Investing Activities

 

Our cash provided by investing activities was $21,036 for the nine months ending September 30, 2004 compared to cash used by investing activities of $789,684 for the same period in 2003. Our investing activities were concentrated primarily in the following areas:

 

  Restricted cash—Our restricted cash balance decreased by $26,100. We are contractually required to make scheduled deposits to a restricted maintenance fund for Scrubgrass to ensure that funds are available in the future for scheduled major equipment overhauls. We are allowed to use restricted cash for major equipment overhauls subject to certain restrictions.

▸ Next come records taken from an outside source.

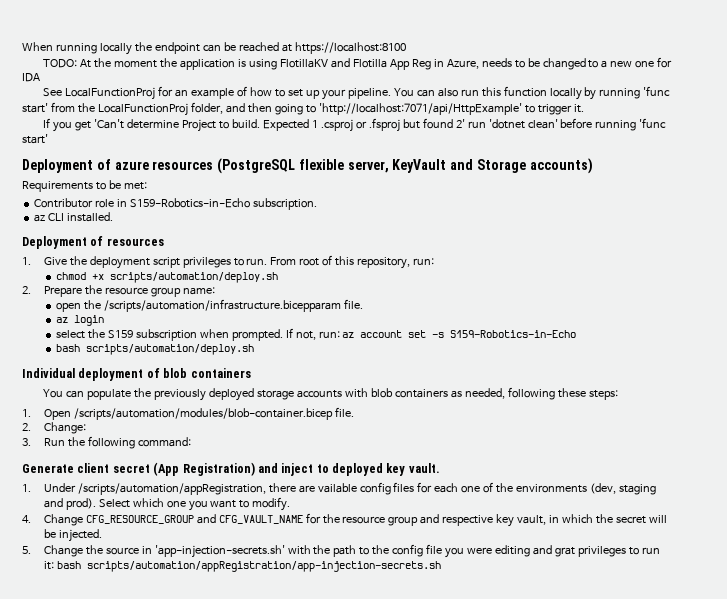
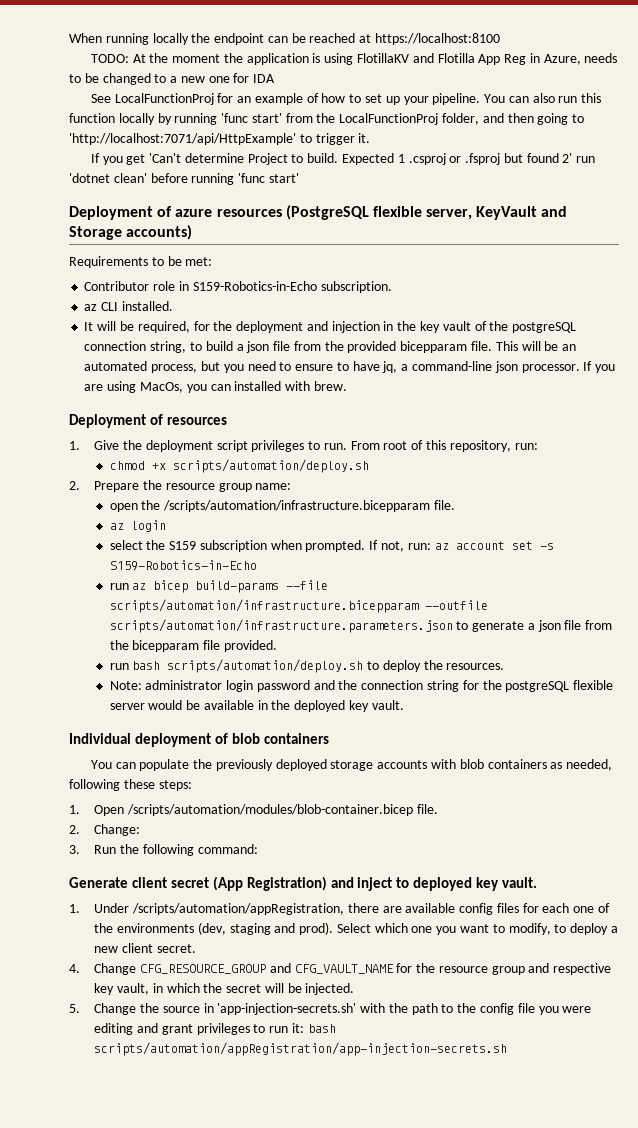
+ It will be required, for the deployment and injection in the key vault of the postgreSQL connection string, to build a json file from the provided bicepparam file. This will be an automated process, but you need to ensure to have jq, a command-line json processor. If you are using MacOs, you can installed with brew.
- bash scripts/automation/deploy.sh
+ run az bicep build-params --file scripts/automation/infrastructure.bicepparam --outfile scripts/automation/infrastructure.parameters.json to generate a json file from the bicepparam file provided.
+ run bash scripts/automation/deploy.sh to deploy the resources.
+ Note: administrator login password and the connection string for the postgreSQL flexible server would be available in the deployed key vault.
- 1. Under /scripts/automation/appRegistration, there are vailable config files for each one of the environments (dev, staging and prod).
+ 1. Under /scripts/automation/appRegistration, there are available config files for each one of the environments (dev, staging and prod).
- Select which one you want to modify.
+ Select which one you want to modify, to deploy a new client secret.
- 5. Change the source in 'app-injection-secrets.sh' with the path to the config file you were editing and grat privileges to run it: bash scripts/automation/appRegistration/app-injection-secrets.sh
+ 5. Change the source in 'app-injection-secrets.sh' with the path to the config file you were editing and grant privileges to run it: bash scripts/automation/appRegistration/app-injection-secrets.sh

We are required to make deposits to the restricted major maintenance fund of $91,520 per month through April 2005. The required monthly payment is subject to possible recalculation after each annual maintenance outage to ensure that funds are sufficient to cover the long-term schedule of major equipment overhauls.

 

  Property, plant and equipment—We had property plant and equipment expenditures of $5,064 for the nine months ended September 30, 2004 compared to $7,269 for the nine months ended September 30, 2003.

 

Financing Activities

 

Our cash provided by financing activities was $4,275,820 for the nine months ended September 30, 2004, as compared to $6,081,008 for the nine months ended September 30, 2003. We offer the following information concerning the financing activities for our business:

 

  Dividend payments to preferred stock of subsidiary—Buzzard paid dividends of $3,750 to its preferred stockholder during the first three quarters of 2004 and 2003.

 

  Debt repayments—We repaid $624,188 of accrued interest and principal related to the ArcLight loan for the nine months ended September 30, 2004 (see Note G above).

 

  2004 Private Placement—We issued 1,007,142 shares of stock and 503,571 warrants to purchase stock as a result of the 2004 Private Placement. The net proceeds from this offering totaled $5,068,019.

 

  Working capital loan for Scrubgrass—Buzzard may borrow up to $4,000,000 under a Lessee Working Capital Loan Agreement with the lessor of Scrubgrass for ongoing working capital requirements of this project. The outstanding borrowings under this loan were $2,221,000 as of September 30, 2004 and $2,433,261 as of December 31, 2003. Under the existing terms of this loan, we were required to pay the outstanding balance to zero for a minimum of twenty days during 2004 and 2003. We have met the pay down requirement for this loan for 2004 and 2003.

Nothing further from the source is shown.